- _Supplied material_:
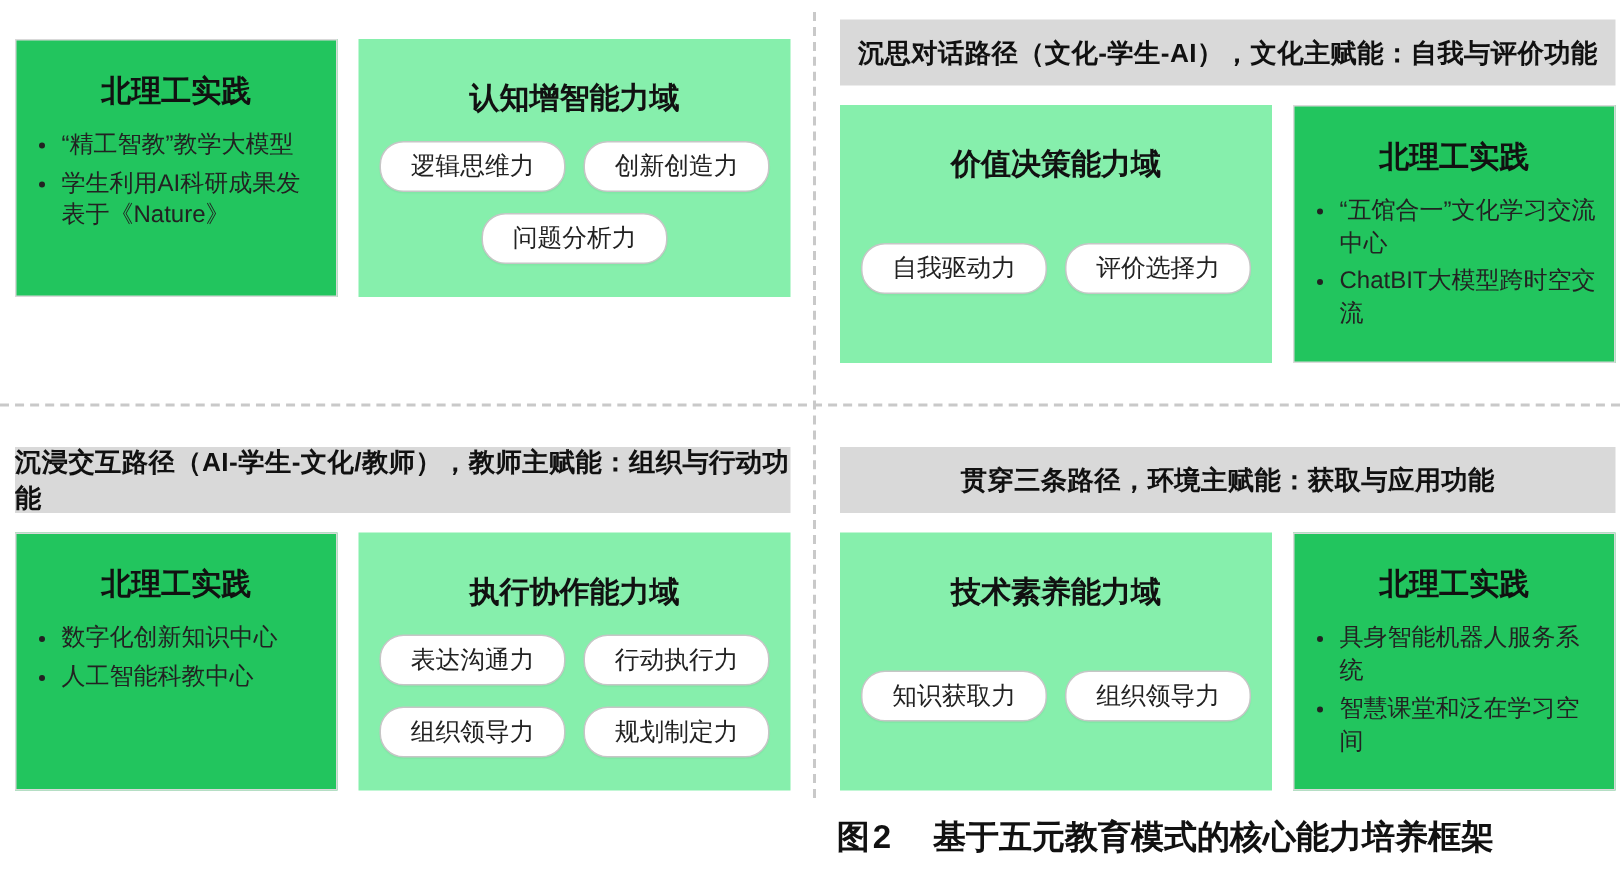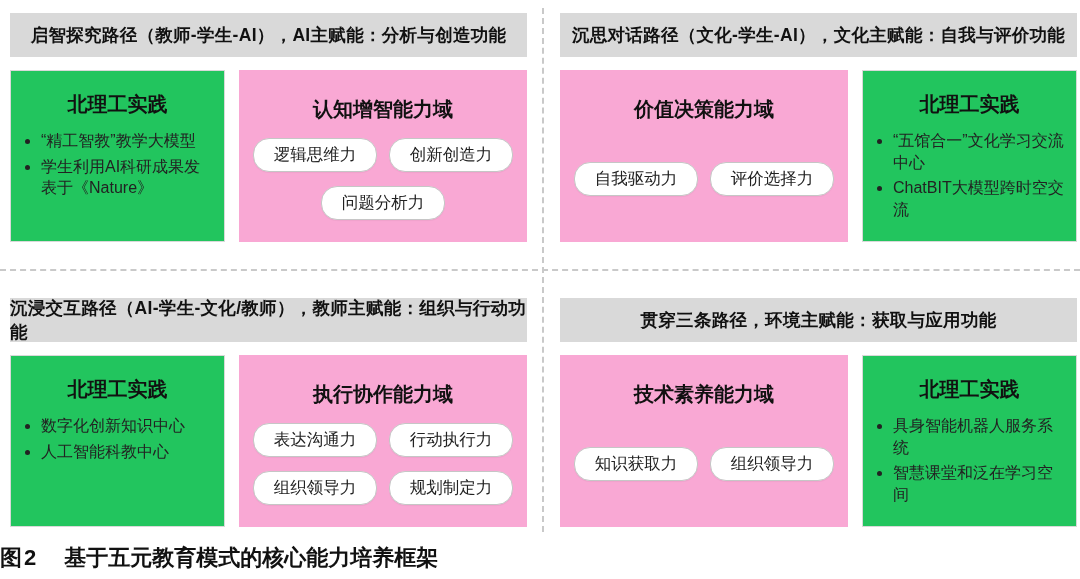--- a/index.html
+++ b/index.html
@@ -116,9 +116,6 @@
   <div class="divider-h"></div>
 
   <section class="quadrant q-tl">
-    <div class="qheader">
-      <span>启智探究路径（教师-学生-AI），AI主赋能：分析与创造功能</span>
-    </div>
     <div class="qbody">
       <div class="practice-box">
         <h3>北理工实践</h3>

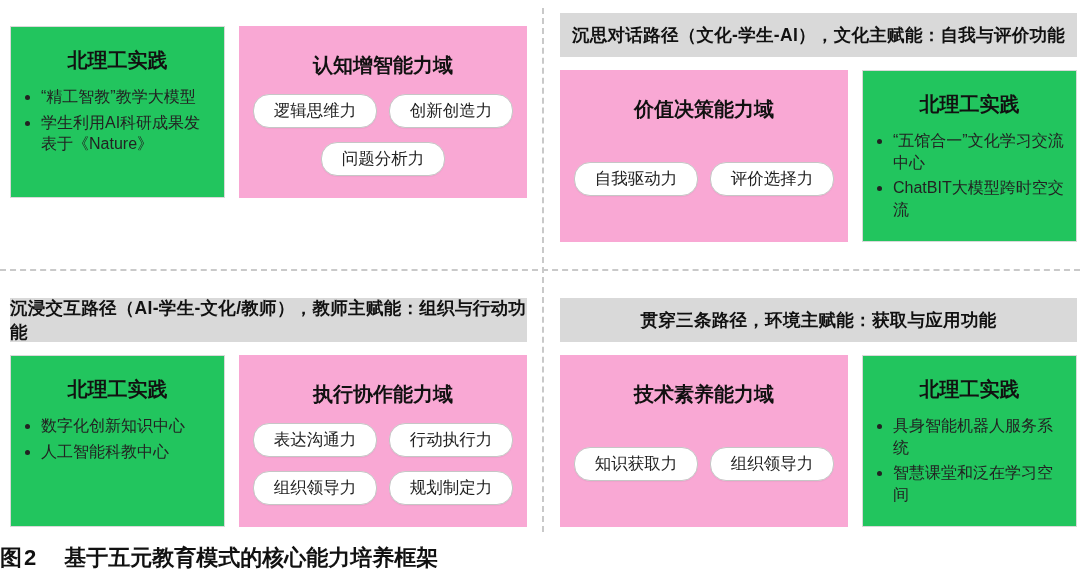--- a/index.html
+++ b/index.html
@@ -69,7 +69,7 @@
 
   .domain-box {
     flex: 1; box-sizing: border-box;
-    background: #f9a8d4;
+    background: #86efac;
     padding: 12px 10px;
     display: flex; flex-direction: column;
   }

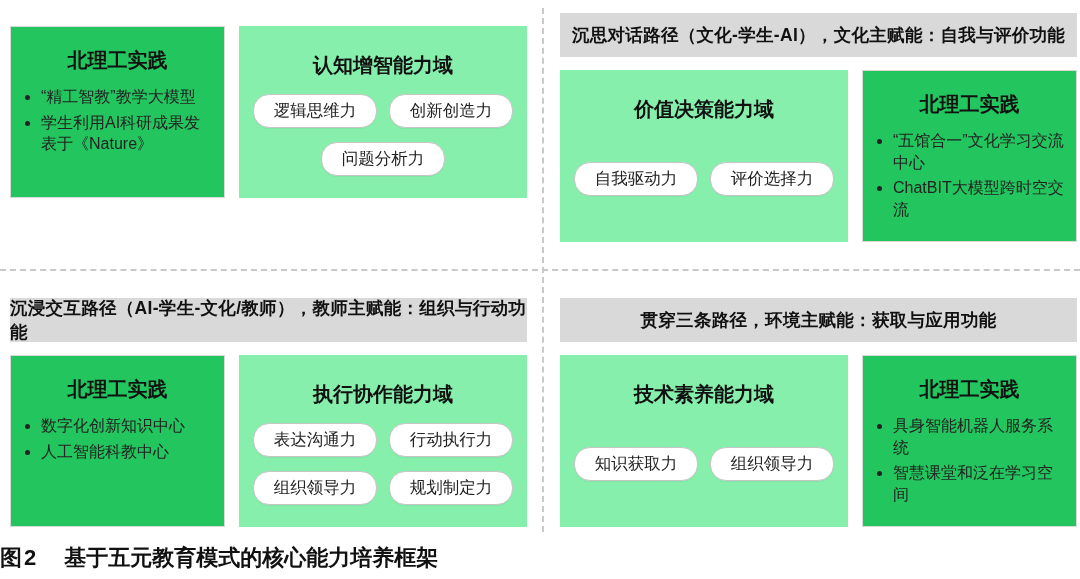--- a/index.html
+++ b/index.html
@@ -101,7 +101,7 @@
 
   .caption {
     position: absolute; left: 0; top: 543px; width: 996px;
-    text-align: left;
+    text-align: right;
     font-size: 22px; font-weight: bold;
     color: #111111;
   }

- _Problem requirements_:
Write out only the lines from the one that contains "-69,7 +69,7 @@" through the last line of the records above, both included, word for word and without the pictures.

- _Task output_:
@@ -69,7 +69,7 @@
 
   .domain-box {
     flex: 1; box-sizing: border-box;
-    background: #f9a8d4;
+    background: #86efac;
     padding: 12px 10px;
     display: flex; flex-direction: column;
   }

--- a/index.html
+++ b/index.html
@@ -101,7 +101,7 @@
 
   .caption {
     position: absolute; left: 0; top: 543px; width: 996px;
-    text-align: left;
+    text-align: right;
     font-size: 22px; font-weight: bold;
     color: #111111;
   }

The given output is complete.